■ **SUPPLIED RECORDS**
────────────────────

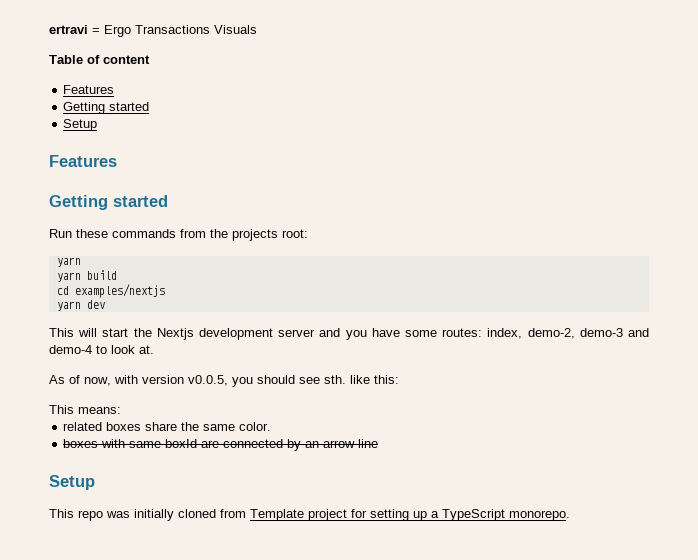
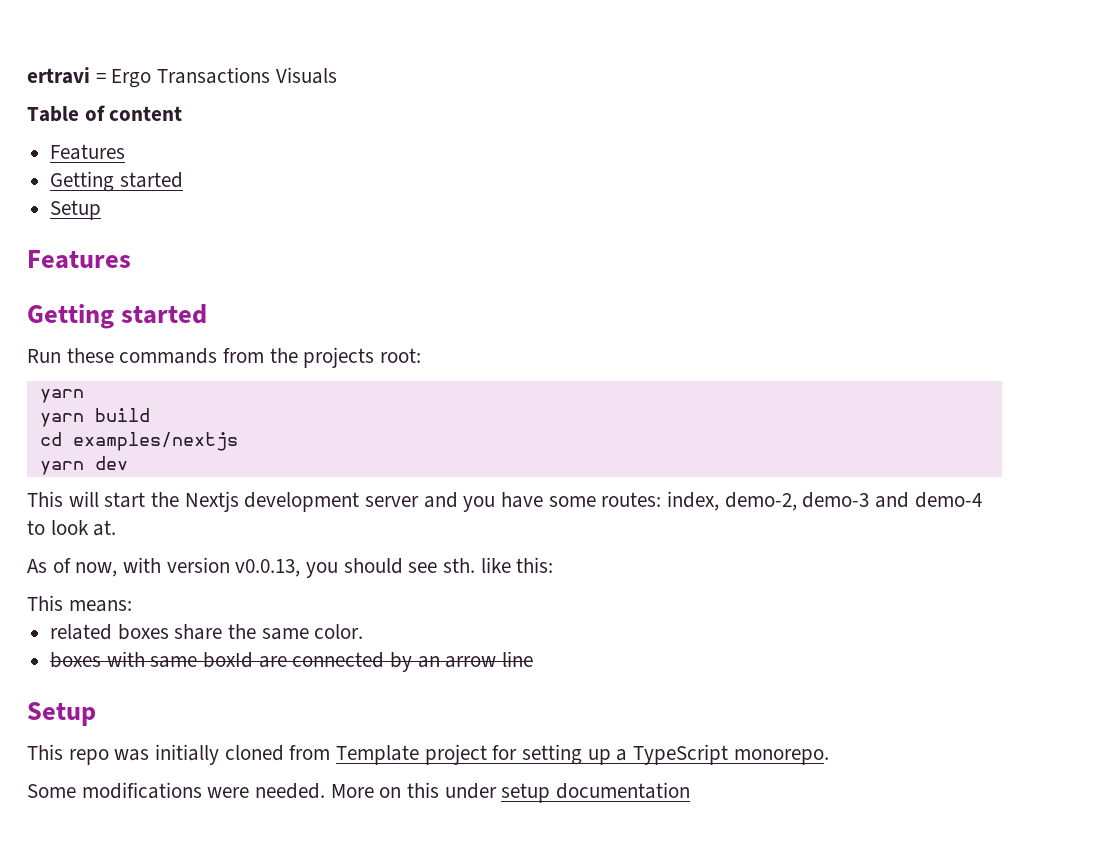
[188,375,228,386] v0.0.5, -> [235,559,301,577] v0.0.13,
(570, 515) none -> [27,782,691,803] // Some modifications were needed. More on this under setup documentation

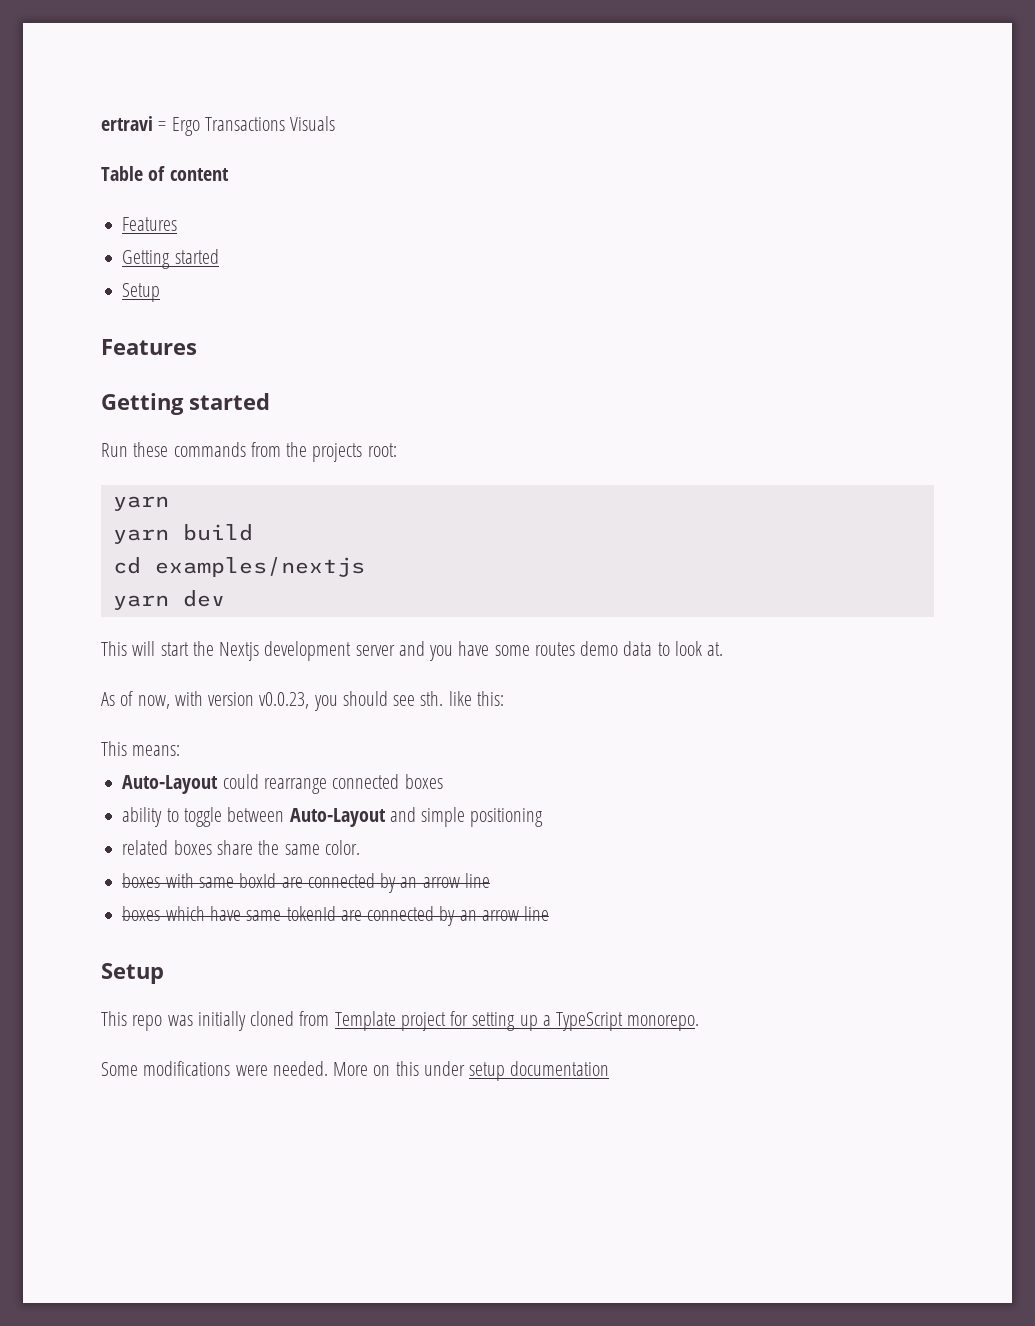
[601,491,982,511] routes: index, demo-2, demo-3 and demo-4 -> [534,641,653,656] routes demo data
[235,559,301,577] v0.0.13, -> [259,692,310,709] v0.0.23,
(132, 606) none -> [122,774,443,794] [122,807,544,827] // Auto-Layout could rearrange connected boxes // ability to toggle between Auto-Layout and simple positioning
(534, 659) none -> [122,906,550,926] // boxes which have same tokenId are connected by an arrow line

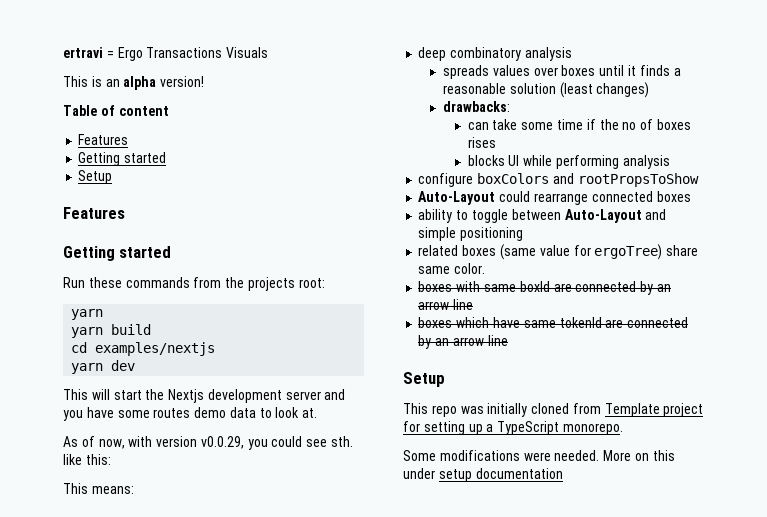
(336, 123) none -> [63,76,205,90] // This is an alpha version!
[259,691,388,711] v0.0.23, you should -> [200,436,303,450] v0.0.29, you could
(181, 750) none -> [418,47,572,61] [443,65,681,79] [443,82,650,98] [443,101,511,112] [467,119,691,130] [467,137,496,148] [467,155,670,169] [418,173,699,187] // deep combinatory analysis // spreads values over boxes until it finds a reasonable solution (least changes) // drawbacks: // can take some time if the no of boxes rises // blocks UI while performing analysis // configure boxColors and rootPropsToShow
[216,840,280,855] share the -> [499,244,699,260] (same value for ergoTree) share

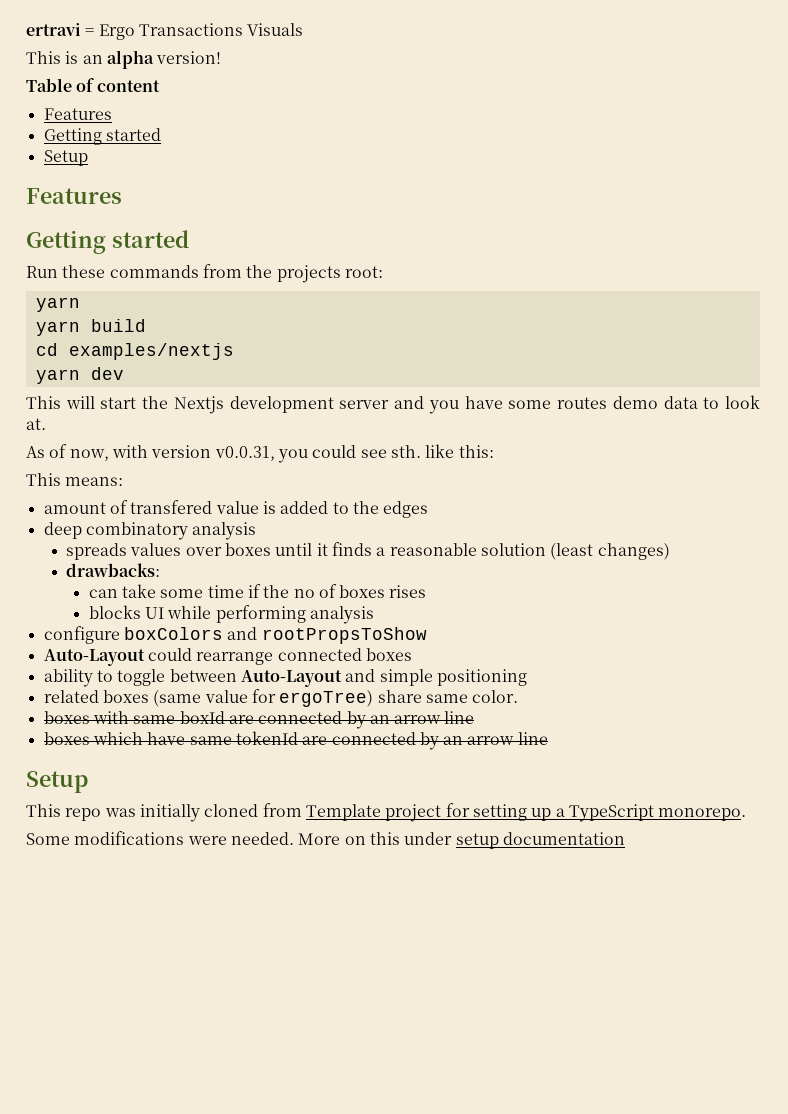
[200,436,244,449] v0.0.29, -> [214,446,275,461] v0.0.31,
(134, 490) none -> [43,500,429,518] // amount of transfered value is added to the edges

────────────────────

■ **PROBLEM TO SOLVE**
Using the data above, print every line exactly, omitting pictures.

■ **EXERCISE RESULT**
[188,375,228,386] v0.0.5, -> [235,559,301,577] v0.0.13,
(570, 515) none -> [27,782,691,803] // Some modifications were needed. More on this under setup documentation

[601,491,982,511] routes: index, demo-2, demo-3 and demo-4 -> [534,641,653,656] routes demo data
[235,559,301,577] v0.0.13, -> [259,692,310,709] v0.0.23,
(132, 606) none -> [122,774,443,794] [122,807,544,827] // Auto-Layout could rearrange connected boxes // ability to toggle between Auto-Layout and simple positioning
(534, 659) none -> [122,906,550,926] // boxes which have same tokenId are connected by an arrow line

(336, 123) none -> [63,76,205,90] // This is an alpha version!
[259,691,388,711] v0.0.23, you should -> [200,436,303,450] v0.0.29, you could
(181, 750) none -> [418,47,572,61] [443,65,681,79] [443,82,650,98] [443,101,511,112] [467,119,691,130] [467,137,496,148] [467,155,670,169] [418,173,699,187] // deep combinatory analysis // spreads values over boxes until it finds a reasonable solution (least changes) // drawbacks: // can take some time if the no of boxes rises // blocks UI while performing analysis // configure boxColors and rootPropsToShow
[216,840,280,855] share the -> [499,244,699,260] (same value for ergoTree) share

[200,436,244,449] v0.0.29, -> [214,446,275,461] v0.0.31,
(134, 490) none -> [43,500,429,518] // amount of transfered value is added to the edges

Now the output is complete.